President of Intel, Renee James, said during a recent Q&A session with stockholders at Intel's annual meeting: "The 10nm development is progressing very well. You will start to see start-up cost in the second half of the year on 10nm. We will talk about the timing of [10nm] later this year - the early part of next year about when that will happen".
We don't know much about Intel and its 10nm manufacturing process, but the company is wanting to increase transistor density, while reducing per transistor cost. This is something that other companies have failed to do with their shift into 14nm and 16nm FinFET processes, but Intel will hopefully see much more success with its 10nm technology.
Samsung is currently sitting at 14nm technology inside of its Galaxy S6 and Galaxy S6 edge smartphones, but we won't stay there for long if ARM has any say in the matter.
ARM is reporting set for the Ares core to hit just 10nm, something that will "reach smartphone and tablet makers by the end of next year". Ares will be here first with 10nm, but ARM is already teasing its successor: Prometheus. Prometheus will consume just 600-750mW of power, but Linley Gwenapp from analyst firm The Linley Group, believes that Ares will still have a place in the world.
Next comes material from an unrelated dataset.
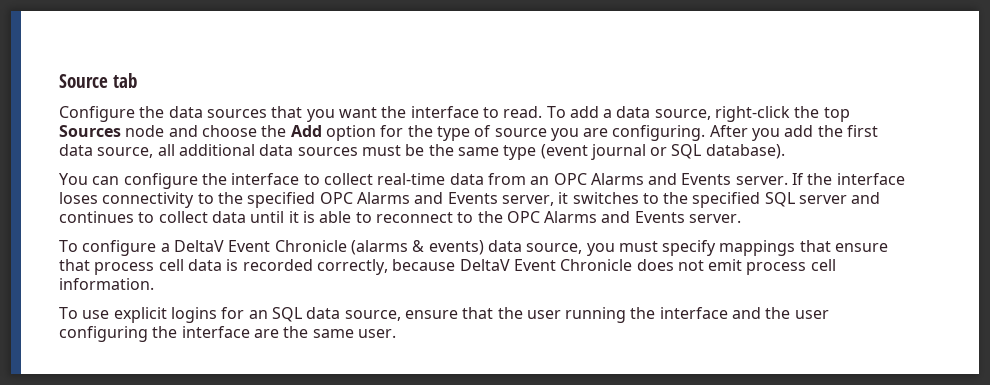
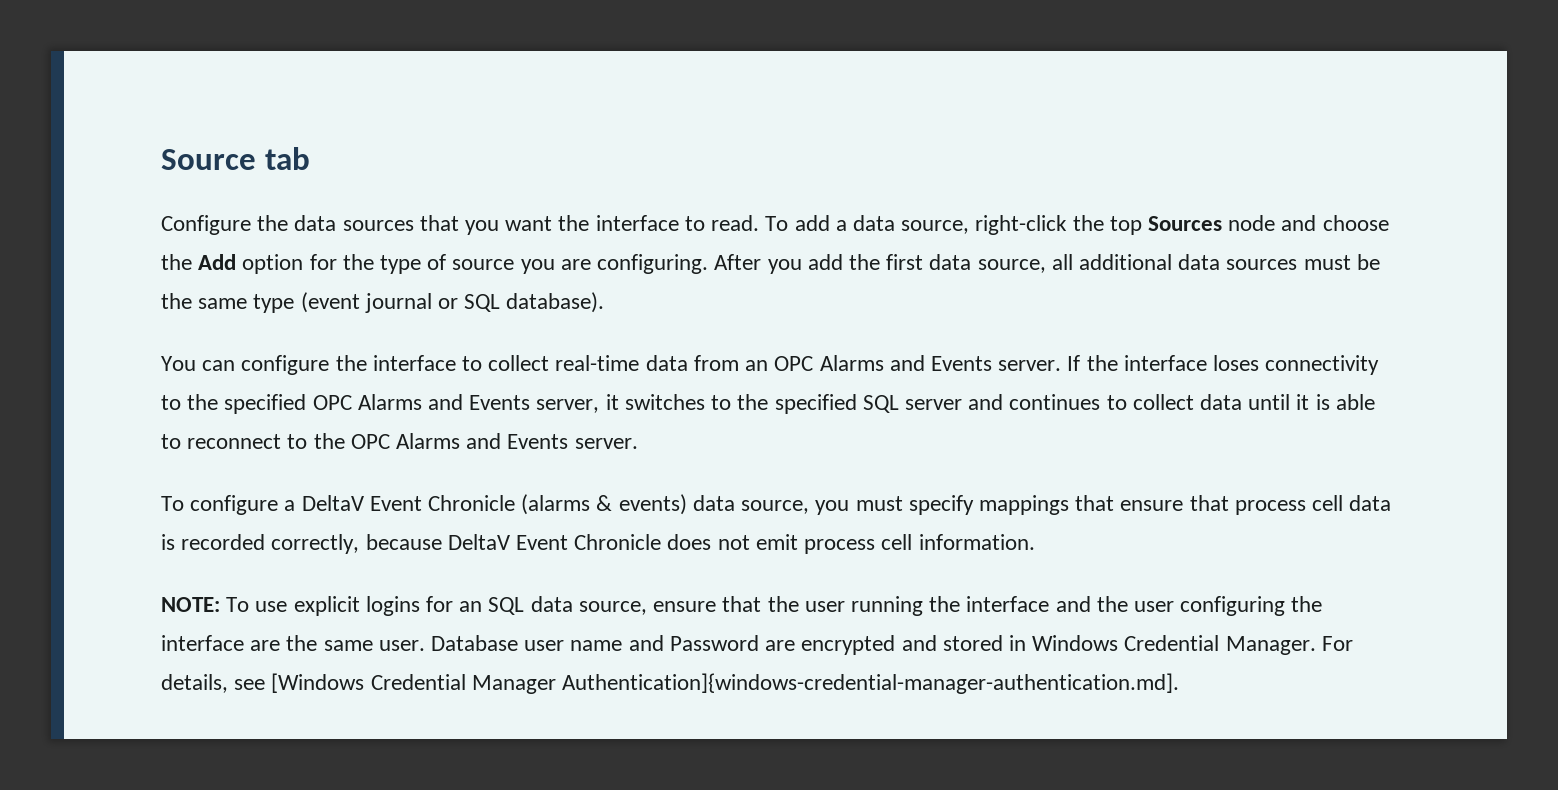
(154, 284) none -> [161,597,220,612] NOTE:
(396, 333) none -> [431,635,1353,655] [161,673,1180,694] Database user name and Password are encrypted and stored in Windows Credential Manager. For details, see [Windows Credential Manager Authentication]{windows-credential-manager-authentication.md].

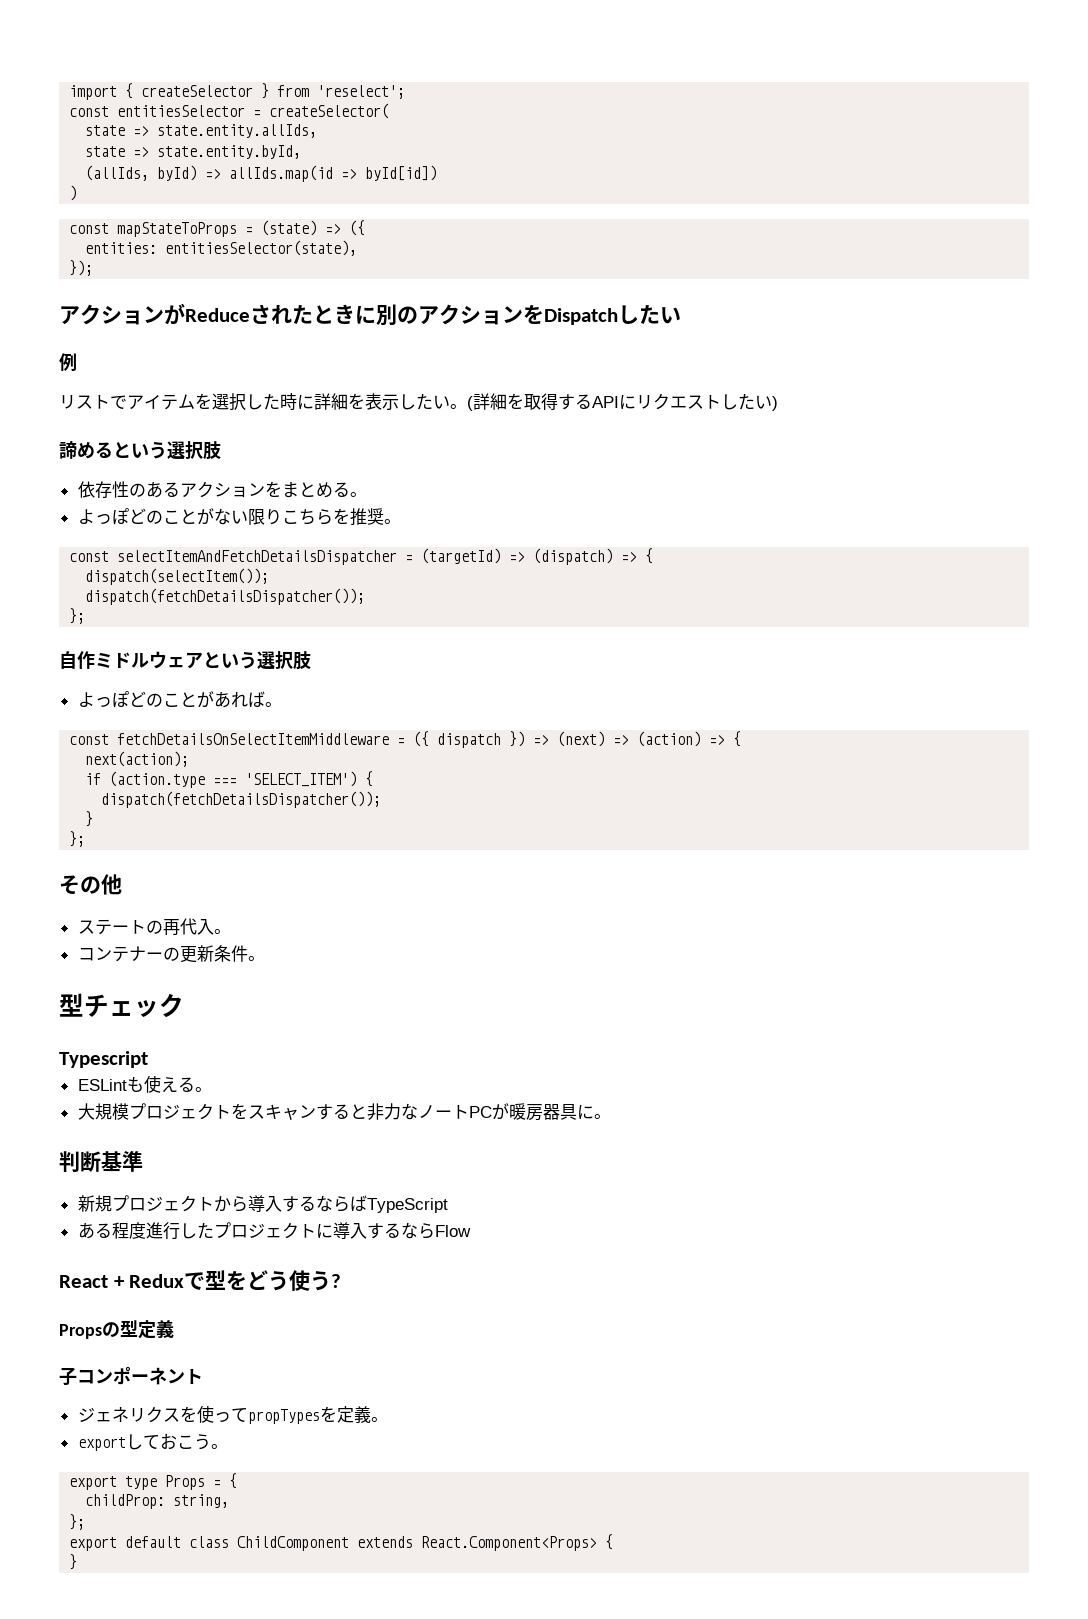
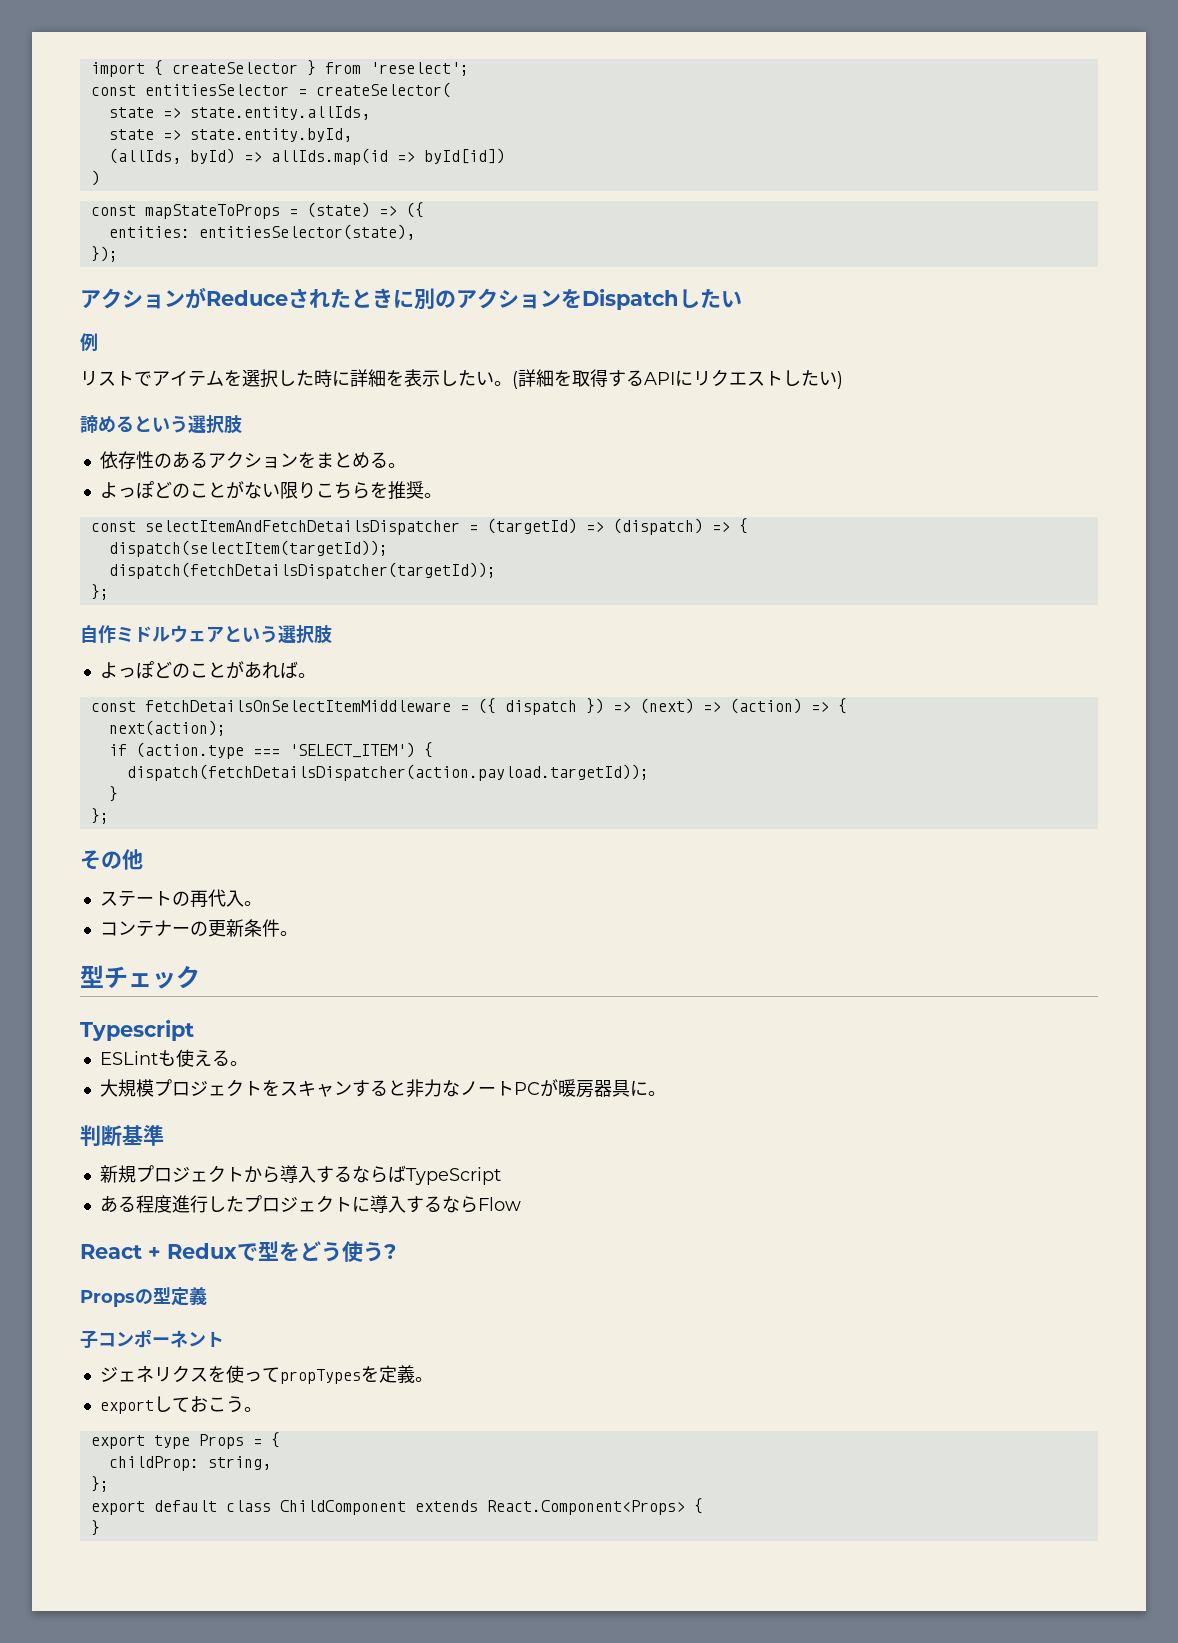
[85,568,270,585] [85,588,366,605] dispatch(selectItem()); // dispatch(fetchDetailsDispatcher()); -> [108,540,388,557] [108,562,496,579] dispatch(selectItem(targetId)); // dispatch(fetchDetailsDispatcher(targetId));
[101,791,382,808] dispatch(fetchDetailsDispatcher()); -> [126,764,649,781] dispatch(fetchDetailsDispatcher(action.payload.targetId));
Gwenapp said: "Ares core could reach smartphone and tablet makers by the end of next year. ARM is already well advanced on a next-generation high-end CPU that will follow the A72. In fact, this project is so far along that the A72 team could 'steal' some portions of the next-generation design. For example, a new floating-point unit reduces latency by 33%. The prefetcher, also from the next-gen design, improves the data-cache hit rate to boost performance. The next-gen branch predictor reduces mispredictions by 20%".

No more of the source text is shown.